Diversity of Microbes edit


F.1.1 Outline the classification of living organisms into three domains.

  • Three domains of living organisms
  1. Archaea - very primitive; live in extreme habitats
  2. Eubacteria - more advanced
  3. Eukaryota - all life forms with eukaryotic cells (have a nucleus)
  • Use of ribosomal RNA sequences for classification
  • rRNA is found in all cells
  • rRNA is easy to isolate
  • analyzed to determine the exact sequence of nucleotide bases
  • The bases are a complementary copy of DNA
  • Can be compared by the use of computers and statistics

F.1.2 Explain the reasons for the reclassification of living organisms into three domains

  • There were found to be several differences between the domains now known as Archaea and Eubacteria.
  • The major reason was due to differences in the genes that transcribe rRNA.
  • Other reasons (see F.1.3) include cell wall differences, lipid bonding and rRNA sequences.

F.1.3 Distinguish between the characteristics of the three domains.
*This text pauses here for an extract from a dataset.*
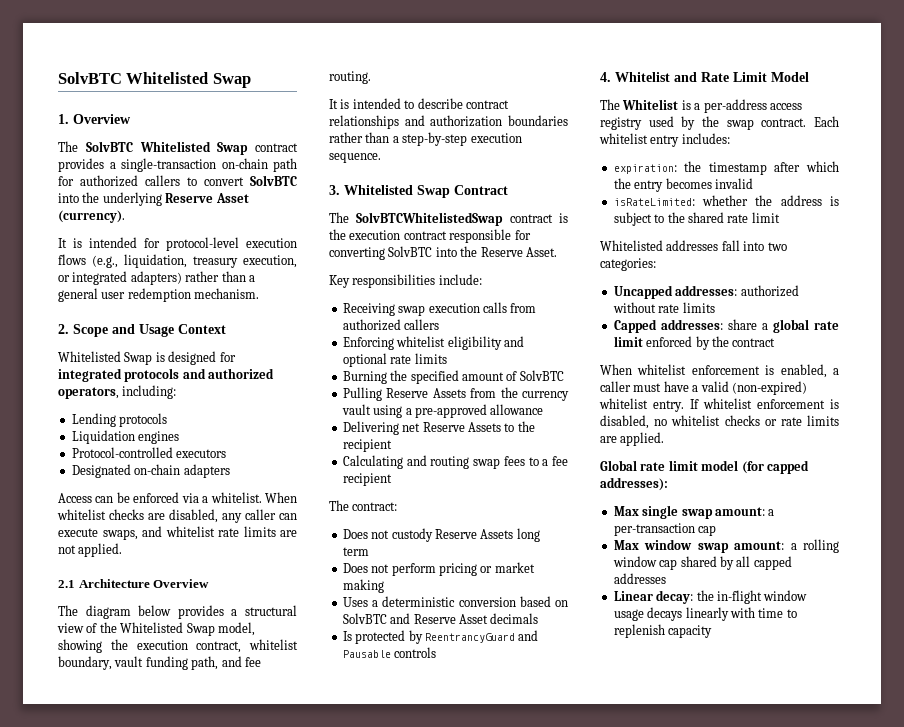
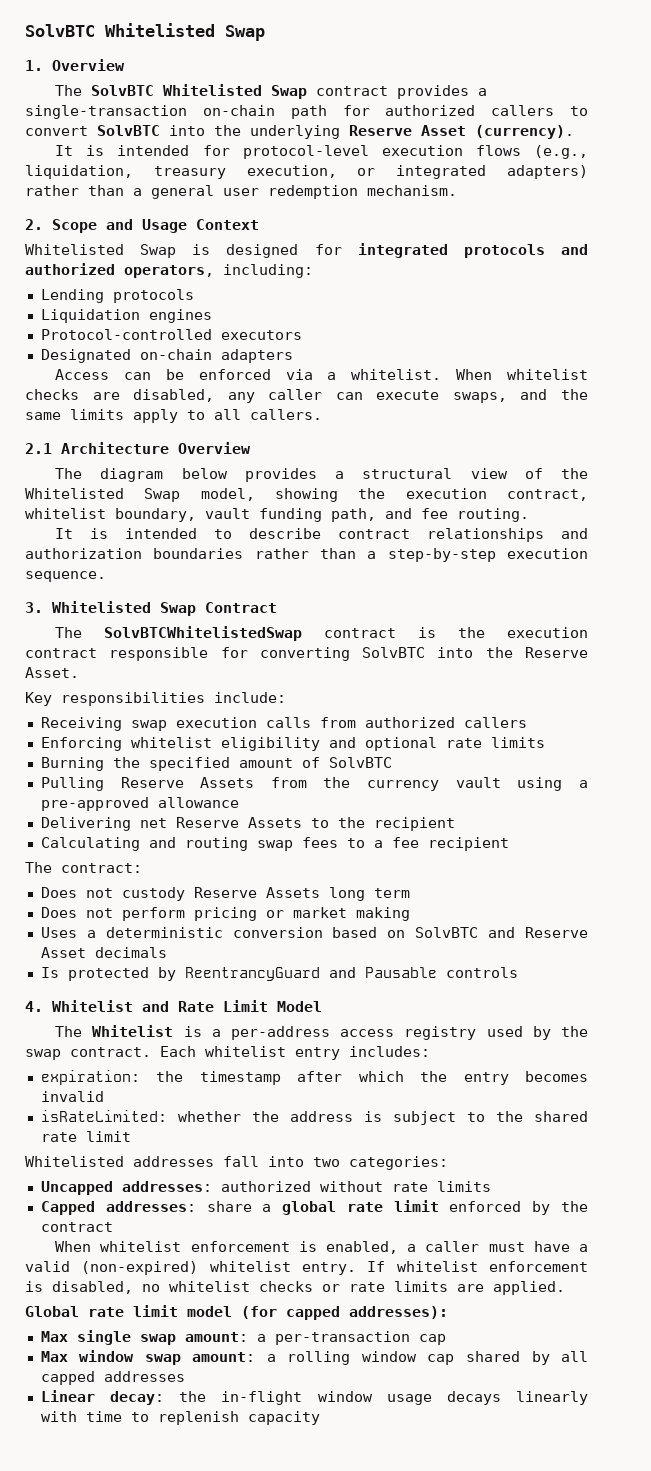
- When whitelist checks are disabled, any caller can execute swaps, and whitelist rate limits are not applied.
+ When whitelist checks are disabled, any caller can execute swaps, and the same limits apply to all callers.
Domain Histones Introns Ribosome Size Cell Wall made of peptidoglycan Cell Membrane
Archaea Proteins similar to histones No 70S Not present Ether-linked glycerides, chirality of glyceral, saturated, branched, L-form of glycerol
Eubacteria No No 70S Present Ester-linked glycerides, unbranched, saturated or monounsaturated, D-form of glycerol
Eukaryota Yes Yes (most) 80S Cell wall not always present; not made of peptidoglycan Ester-linked glycerides, unbranched polyunstaturated, fluid, embeded with proteins and glycoproteins, D-form of glycerol

F.1.4 Outline the wide diversity of habitat in the Archaea as exemplified by methanogens, thermophiles and halophiles.

  • Methanogens
  • Obligate anaerobes (must be without oxygen)
  • Produce methane as waste product
  • Found in the guts of cows, termite guts, waste landfills and marshes
  • Thermophiles
  • Live at temperatures close to boiling
  • Tend to be extreme thermophiles (60°C to 100°C)
  • Found in deep sea vents and hot springs
  • Halophiles
  • Live in saline habitats with high salt concentrations
  • Tend to be extreme halophiles (very high concentrations)
  • Found in the Great Salt Lake, The Dead Sea, and on Saltines

F.1.5 Outline the diversity of Eubacteria, including shape and cell wall structure

  • Shapes of Eubacteria
  • Coccus - round, spherical
  • Bacillus - rod-shaped
  • Spirilla - spiral
  • Vibrio - comma-shaped
  • Cell Wall Structure
  • Gram Negative
  • 2 cell membranes, one single thin peptidoglycan, lipopoysaccharides outside of wall
  • Gram Positive
  • 1 cell membrane, several layers peptidoglycan

F.1.6 State, with one example, that some bacteria form aggregates that show characteristics not seen in individual bacteria

  • Some bacteria form aggregates that show characteristics not seen in individual bacteria
    Vibrio fischeri
  • Single individuals do not emit light unless they become part of a population with a high density
  • V. fischeri releases a regulatory substance into its surroundings
  • In dense populations, the concentration of the substance becomes high enough to trigger bioluminescence
  • Happens when V. fischeriare living in mucus matrix in a squid
  • Another example is Streptococcus mutans which forms biofilms on teeth, commonly known as plaque.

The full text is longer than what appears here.